00 { 55-Byte Prgm }     ;
01▸LBL "SLANTED"        ; h
02 RCL÷ "H"             ; h/H
03 1                    ; 1          h/H
04 -                    ; x = h/H - 1
05 PI                   ; π          x
06 RCL ST Y             ; x          π          x
07 ACOS                 ; α          π          x
08 -                    ; π-α        x
09 LASTX                ; α          π-α        x
10 SIN                  ; y          π-α        x
11 X<> ST Z             ; x          π-α        y
12 ×                    ; x(π-α)     y
13 2                    ; 2          x(π-α)     y
14 LASTX                ; x          2          x(π-α)     y
15 X↑2                  ; x²         2          x(π-α)     y
16 +                    ; 2+x²       x(π-α)     y          y
17 R↑                   ; y          2+x²       x(π-α)     y
18 ×                    ; y(2+x²)    x(π-α)     y          y
19 3                    ; 3          y(2+x²)    x(π-α)     y
20 ÷                    ; y(2+x²)/3  x(π-α)     y          y
21 +                    ; V = x(π-α) + y(2+x²)/3
22 RCL× "H"             ; V*H
23 RCL "r"              ; r          V*H
24 X↑2                  ; r²         V*H
25 ×                    ; V*H*r²
26 RCL÷ "in3/gal"       ; V: in³ → gal
27 END                  ;

Registers

Code:

H=                   6.0000
r=                  72.0000
in3/gal=           231.0000

Examples:

3 XEQ "SLANTED"
16.9551

6 XEQ "SLANTED"
89.7662

8 XEQ "SLANTED"
175.0894

12 XEQ "SLANTED"
423.0134

Compare this to the table 25-3:

\(
\begin{matrix}
Measurement\ \# & H\ (total\ vertical\ level) & Gallons \\
1 & 3" & 21 \\
2 & 8" & 200
\end{matrix}
\)

Kind regards
Thomas

---

Addendum for those interested in the derivation of the formula:
\(
\begin{align*}
V(x)=\int_{-1}^{x}2\sqrt{1-t^2}(x-t)dt &= \tfrac{1}{3}\sqrt{1-t^2}(-2t^2+3tx+2)+x\sin^{-1}(t)\bigg|_{t=-1}^{t=x} \\
&= \tfrac{1}{3}\sqrt{1 - x^2}(2 + x^2) + x\sin^{-1}(x)-\left (-\frac{\pi x}{2}\right ) \\
&= x\left (\frac{\pi}{2}+ \sin^{-1}(x)\right )+\tfrac{1}{3}\sqrt{1 - x^2}(2 + x^2)
\end{align*}
\)

Then I used the identity \(\sin^{-1}x+\cos^{-1}x=\frac{\pi}{2}\) to end up with:

\(V(x)=x\left (\pi - \cos^{-1}(x)\right )+\tfrac{1}{3}\sqrt{1 - x^2}(2 + x^2)\)

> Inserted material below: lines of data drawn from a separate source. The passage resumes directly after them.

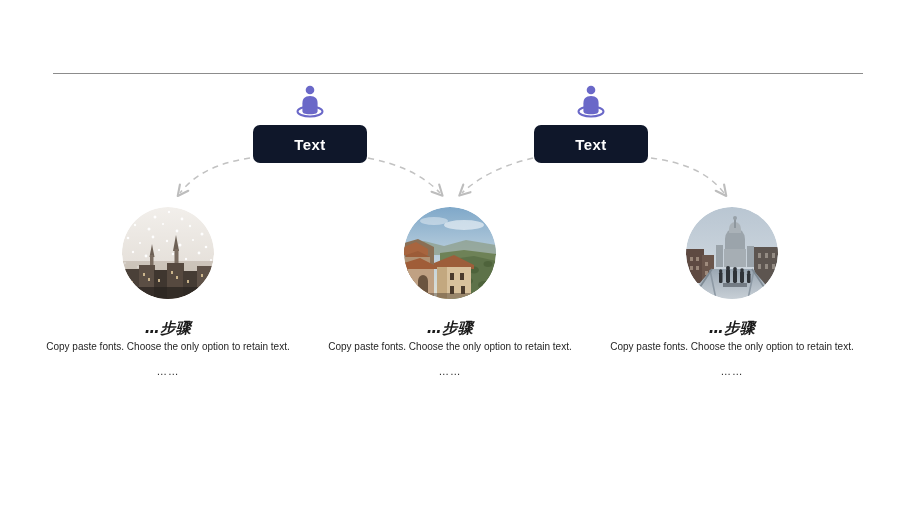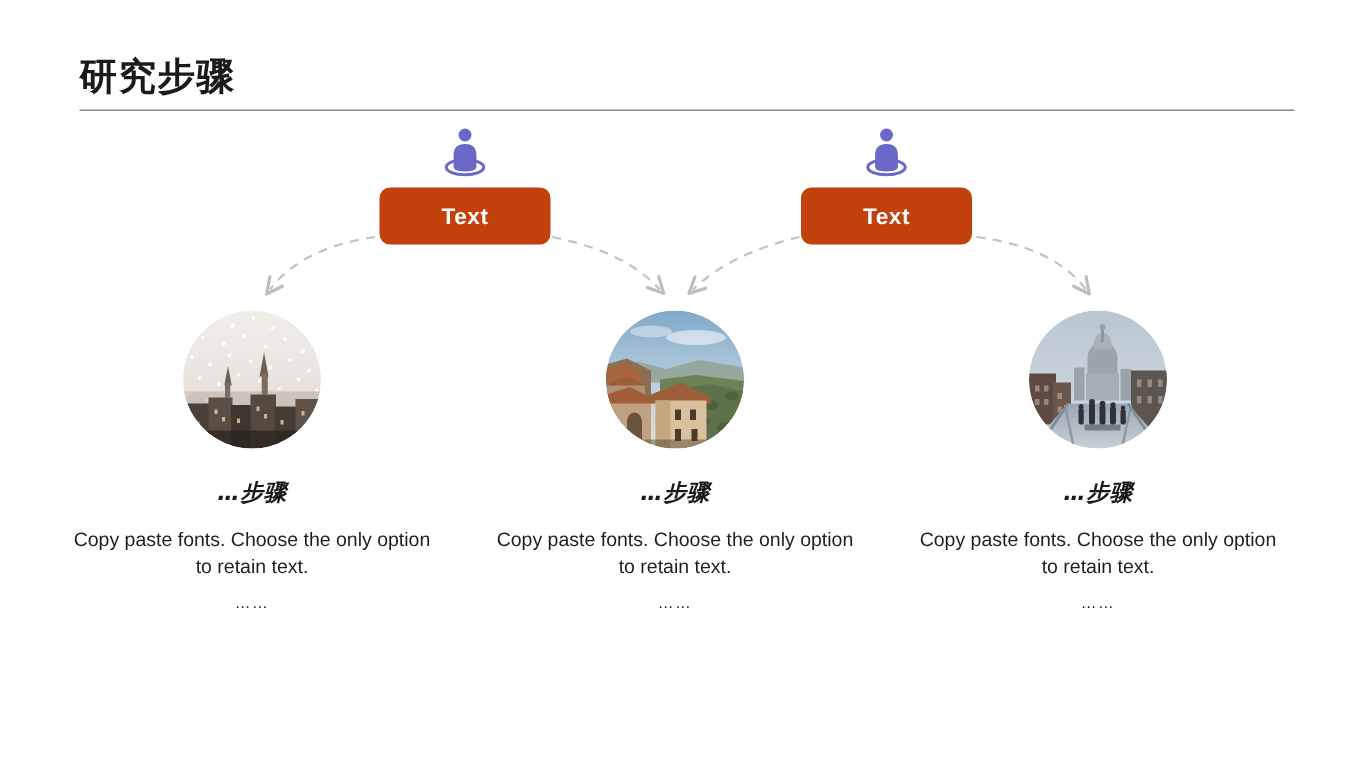--- a/index.html
+++ b/index.html
@@ -59,21 +59,21 @@
     width: 160px;
     height: 34px;
     display: flex;
     align-items: flex-end;
     justify-content: center;
   }
   .btn-text {
     margin: 7px auto 0 auto;
     width: 114px;
     height: 38px;
-    background: #c2410c;
+    background: #0f172a;
     border-radius: 7px;
     color: #ffffff;
     font-size: 15px;
     font-weight: bold;
     display: flex;
     align-items: center;
     justify-content: center;
     letter-spacing: 0.4px;
     box-sizing: border-box;
   }
@@ -112,41 +112,37 @@
   .cap-title {
     margin-top: 20px;
     font-size: 15px;
     font-weight: bold;
     color: #1a1a1a;
     font-family: "DejaVu Sans", "Liberation Sans", sans-serif;
     letter-spacing: 0.5px;
     font-style: italic;
   }
   .cap-body {
-    margin-top: 13px;
-    font-size: 13px;
+    font-size: 10px;
     line-height: 18px;
     color: #1f1f1f;
     padding: 0 8px;
   }
   .cap-dots {
     margin-top: 9px;
     font-size: 10.5px;
     color: #1f1f1f;
     letter-spacing: 1px;
   }
 </style>
 </head>
 <body>
 
 <div class="slide">
 
-  <div class="title-block">
-    <div class="page-title">研究步骤</div>
-  </div>
   <div class="title-rule"></div>
 
   <div class="top-node n1">
     <div class="person-icon">
       <svg width="30" height="34" viewBox="0 0 30 34">
         <ellipse cx="15" cy="27.5" rx="12.5" ry="5" fill="none" stroke="#6a68c8" stroke-width="2"></ellipse>
         <circle cx="15" cy="6" r="4.3" fill="#6a68c8"></circle>
         <path d="M15 12 C9.6 12 7.4 15 7.4 19.2 L7.4 27 C7.4 29 9.2 30.3 15 30.3 C20.8 30.3 22.6 29 22.6 27 L22.6 19.2 C22.6 15 20.4 12 15 12 Z" fill="#6a68c8"></path>
       </svg>
     </div>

Multiplication with \(Hr^2\) is just for scaling.

These formulas can be used with Wolfram|Alpha:

Code:

Integrate[2 Sqrt[1 - t^2] (x - t), t]

(Sqrt[1 - t^2] (2 - 2 t^2 + 3 t x))/3 + x ArcSin[t]

/. t = x

(Sqrt[1 - x^2] (2 + x^2))/3 + x ArcSin[x]

/. t = -1

-(Pi x)/2

---

Edit:
Changed R to r to make it consistent with the paper.